##### RECORD EXTRACTS

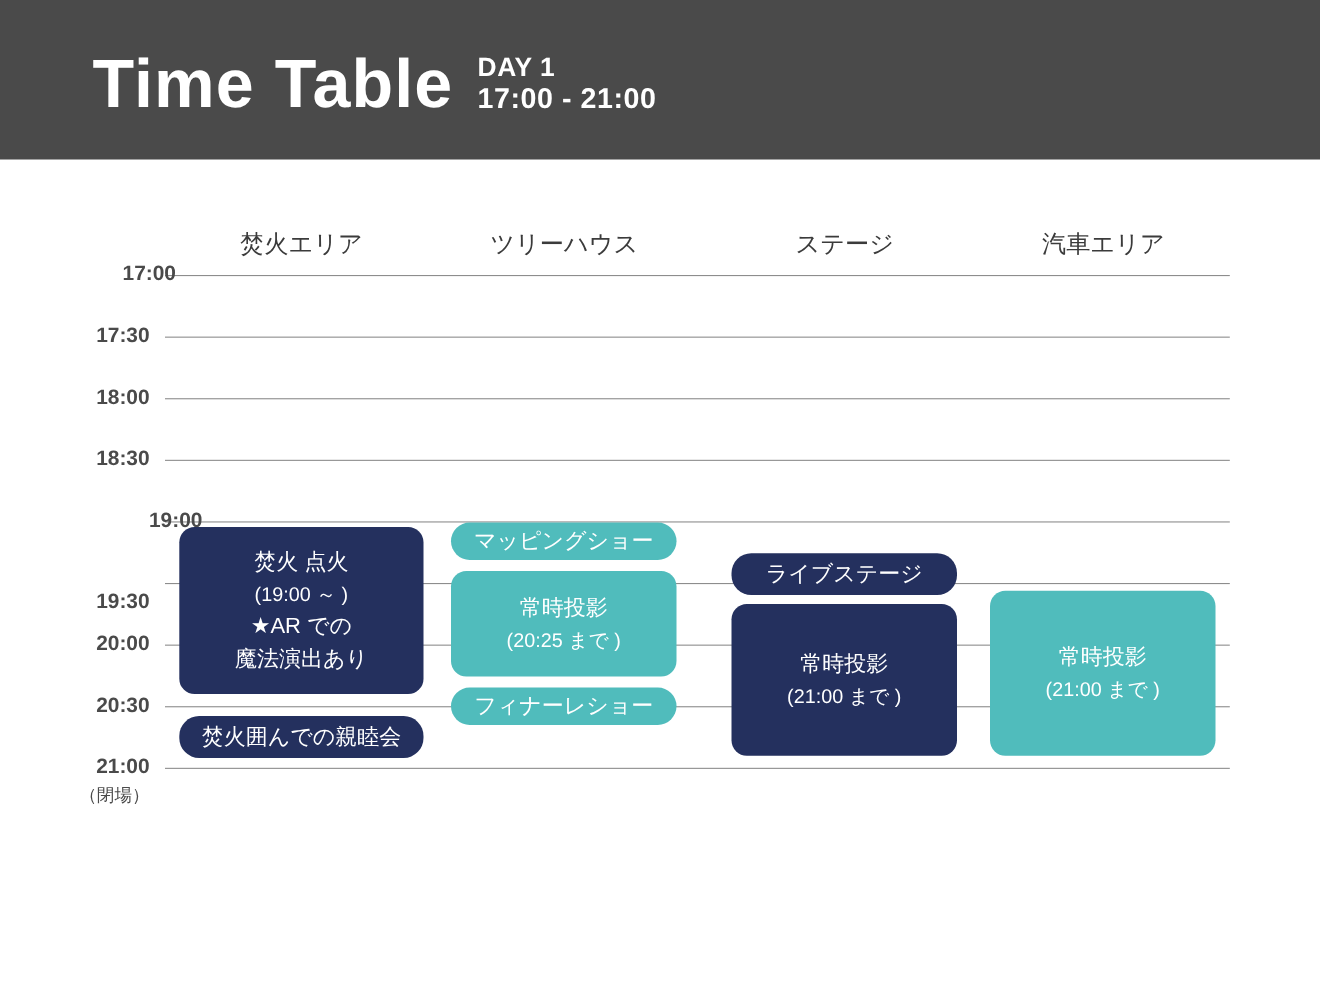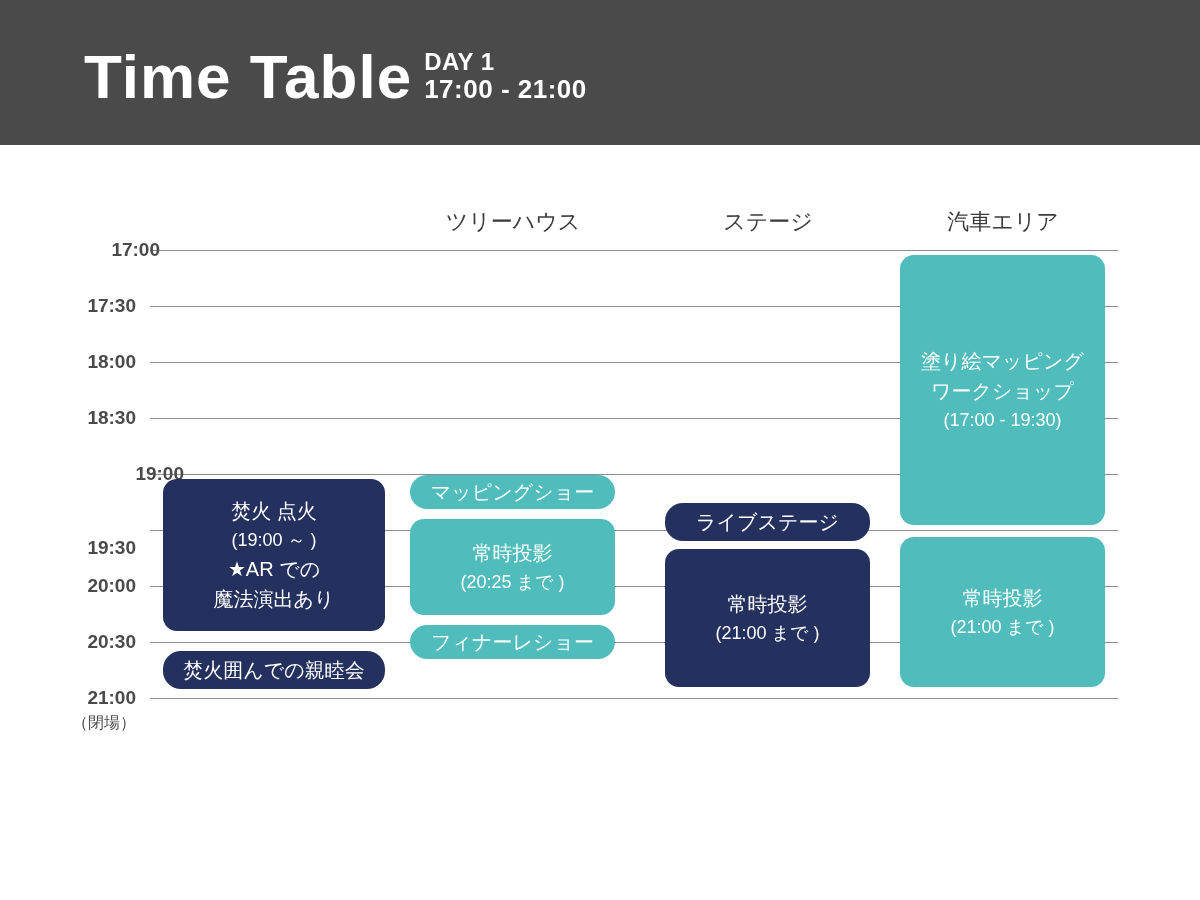--- a/index.html
+++ b/index.html
@@ -23,21 +23,21 @@
     width: 1200px;
     height: 145px;
     background: #4a4a4a;
   }
   .header-inner {
     position: absolute;
     left: 84px;
     top: 44px;
     display: flex;
     align-items: flex-end;
-    gap: 12px;
+    gap: 22px;
   }
   .header-title {
     color: #ffffff;
     font-size: 62px;
     font-weight: 700;
     letter-spacing: 1px;
     line-height: 66px;
     white-space: nowrap;
   }
   .header-sub {
@@ -137,20 +137,21 @@
     <div class="header-title">Time Table</div>
     <div class="header-sub">
       <div class="day">DAY 1</div>
       <div class="range">17:00 - 21:00</div>
     </div>
   </div>
 </div>
 
 <div class="chart">
 
+  <div class="col-head" style="left:152px;width:244px;">焚火エリア</div>
   <div class="col-head" style="left:400px;width:226px;">ツリーハウス</div>
   <div class="col-head" style="left:655px;width:226px;">ステージ</div>
   <div class="col-head" style="left:890px;width:226px;">汽車エリア</div>
 
   <div class="gridline" style="top:105px;"></div>
   <div class="gridline" style="top:161px;"></div>
   <div class="gridline" style="top:217px;"></div>
   <div class="gridline" style="top:273px;"></div>
   <div class="gridline" style="top:329px;"></div>
   <div class="gridline" style="top:385px;"></div>
@@ -195,24 +196,19 @@
 
   <div class="block navy pill" style="left:665px; top:358px; width:205px; height:38px;">
     <span class="line main">ライブステージ</span>
   </div>
 
   <div class="block navy" style="left:665px; top:404px; width:205px; height:138px;">
     <span class="line main">常時投影</span>
     <span class="line sub">(21:00 まで )</span>
   </div>
 
-  <div class="block teal" style="left:900px; top:110px; width:205px; height:270px;">
-    <span class="line main">塗り絵マッピング</span>
-    <span class="line main">ワークショップ</span>
-    <span class="line sub">(17:00 - 19:30)</span>
-  </div>
 
   <div class="block teal" style="left:900px; top:392px; width:205px; height:150px;">
     <span class="line main">常時投影</span>
     <span class="line sub">(21:00 まで )</span>
   </div>
 
 </div>
 
 </body></html>

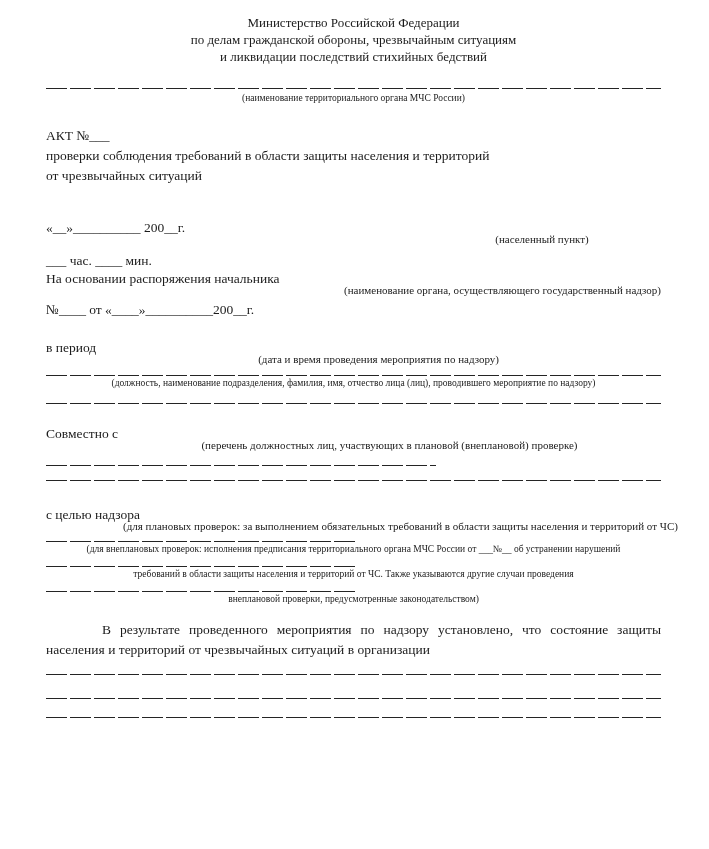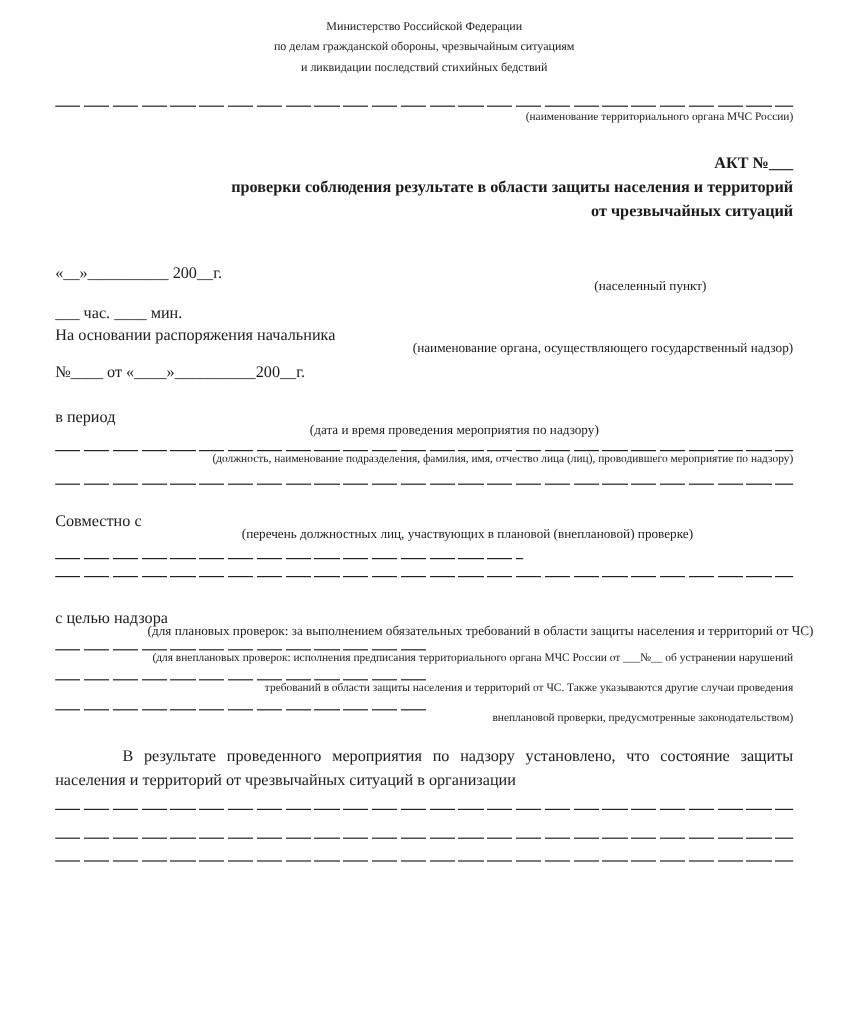--- a/index.html
+++ b/index.html
@@ -4,24 +4,24 @@
 <style>
   * { margin:0; padding:0; box-sizing:border-box; }
   html,body { background:#ffffff; }
   .page {
     width:709px; height:849px; background:#ffffff;
     font-family:"Liberation Serif","DejaVu Serif",serif;
     color:#1b1b1b; font-size:13.5px;
     padding:14px 48px 0 46px;
     position:relative; overflow:hidden;
   }
-  .header { text-align:center; font-size:10px; line-height:17px; }
-  .title  { text-align:right; font-weight:bold; font-size:13.5px; line-height:20px; margin-top:22px; }
+  .header { text-align:center; font-size:13px; line-height:17px; }
+  .title  { text-align:left; font-weight:normal; font-size:13.5px; line-height:20px; margin-top:22px; }
   .caption { font-size:9.5px; line-height:11px; color:#1b1b1b; }
-  .center { text-align:right; }
+  .center { text-align:center; }
   .rule {
     height:2px;
     background-image:repeating-linear-gradient(to right,#242424 0 21px,rgba(0,0,0,0) 21px 24px);
     background-size:100% 1.5px; background-repeat:no-repeat; background-position:0 100%;
   }
   .rule.partial-a { width:390px; }
   .rule.partial-b { width:310px; }
   .fillrow { display:flex; align-items:flex-start; height:18px; }
   .lbl { white-space:nowrap; }
   .fill {
@@ -70,21 +70,21 @@
     <div>и ликвидации последствий стихийных бедствий</div>
   </div>
 
   <div class="org-sign">
     <div class="rule"></div>
     <div class="caption center">(наименование территориального органа МЧС России)</div>
   </div>
 
   <div class="title">
     <div>АКТ №___</div>
-    <div>проверки соблюдения результате в области защиты населения и территорий</div>
+    <div>проверки соблюдения требований в области защиты населения и территорий</div>
     <div>от чрезвычайных ситуаций</div>
   </div>
 
   <div class="fillrow date-row">
     <span class="lbl">«__»__________ 200__г.</span>
     <span class="spacer"></span>
     <span class="fill fixed" style="width:238px">
       <span class="fcap c">(населенный пункт)</span>
     </span>
   </div>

##########

#### WHAT THIS TASK INVOLVES:
Copy every line of the data where "padding" is found.

#### WRITTEN ANSWER:
   * { margin:0; padding:0; box-sizing:border-box; }
     padding:14px 48px 0 46px;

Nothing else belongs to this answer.